O governo de Cabo Verde tem anunciado, por diversas vezes, a aposta na economia marítima. Quais as vantagens que a vossa empresa pode trazer para Cabo Verde?
A principal vantagem é a experiência comprovada nos projectos bem-sucedidos implementados noutras ilhas, sendo alguns uma referência a nível nacional e internacional, especialmente por termos viabilizado soluções fiáveis e sustentáveis no quadro das limitações próprias das realidades insulares. Tendo ainda em consideração que somos um grupo marítimo-portuário, de logística e ligado também ao sector energético, o nosso foco está, e estará, sempre ligado à economia marítima. Assim, tendo o mercado de Cabo Verde necessidade destes serviços, estou firmemente convicto que estamos em excelentes condições para os prestar e, assim, acrescentar valor à economia.
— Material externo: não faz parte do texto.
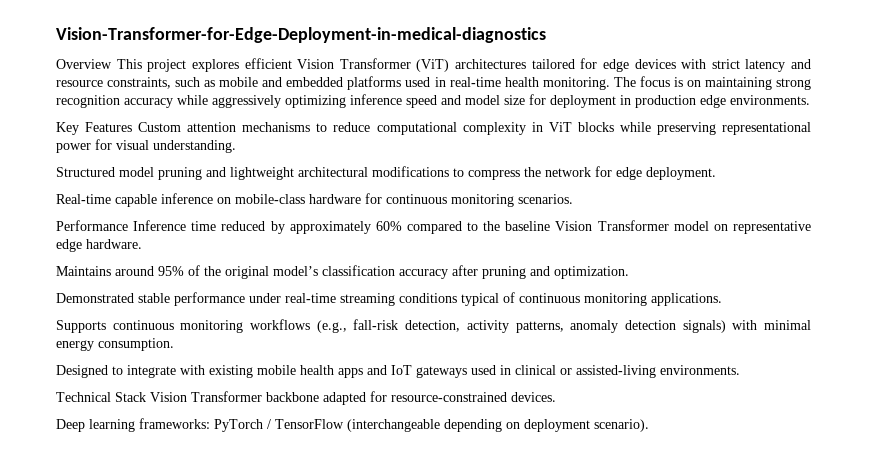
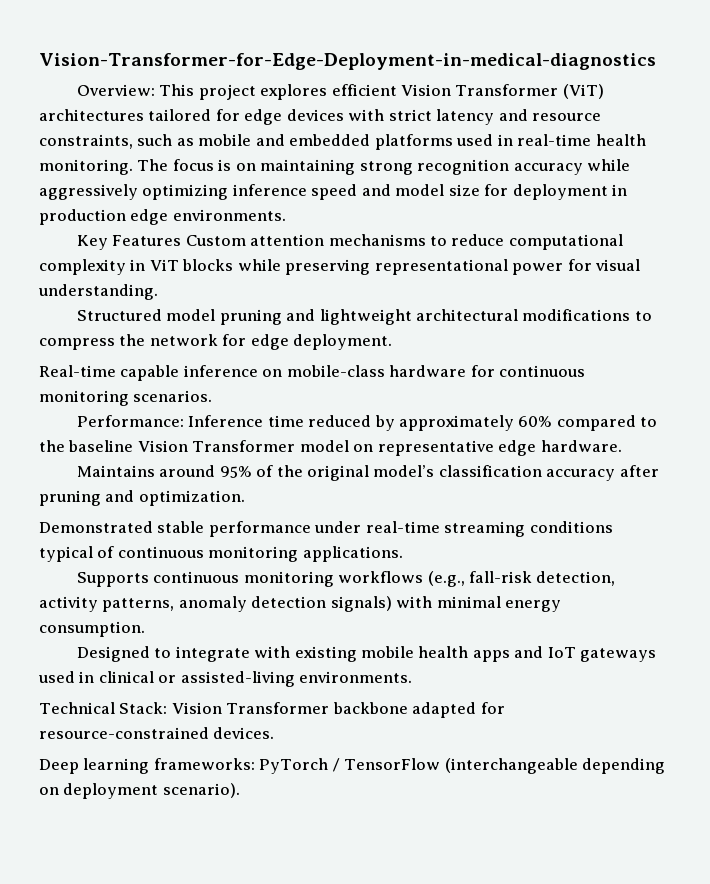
- Overview This project explores efficient Vision Transformer (ViT) architectures tailored for edge devices with strict latency and resource constraints, such as mobile and embedded platforms used in real-time health monitoring.
+ Overview: This project explores efficient Vision Transformer (ViT) architectures tailored for edge devices with strict latency and resource constraints, such as mobile and embedded platforms used in real-time health monitoring.
- Performance Inference time reduced by approximately 60% compared to the baseline Vision Transformer model on representative edge hardware.
+ Performance: Inference time reduced by approximately 60% compared to the baseline Vision Transformer model on representative edge hardware.
- Technical Stack Vision Transformer backbone adapted for resource-constrained devices.
+ Technical Stack: Vision Transformer backbone adapted for resource-constrained devices.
A Zona Económica Especial de São Vicente é um factor de interesse para vocês?
Naturalmente que, sendo uma Zona Económica Especial para a Economia Marítima, terá toda a nossa atenção e estamos obviamente interessados em estudar as mais-valias que dela poderão advir. No entanto, teremos de esperar pela aprovação da legislação que, tanto quanto sabemos, será submetida ao Parlamento para aprovação ainda este ano. Só após a Lei ser aprovada é que poderemos analisar em que áreas a nossa participação fará sentido.
Texto originalmente publicado na edição impressa do Expresso das Ilhas nº 940 de 04 de Dezembro de 2019.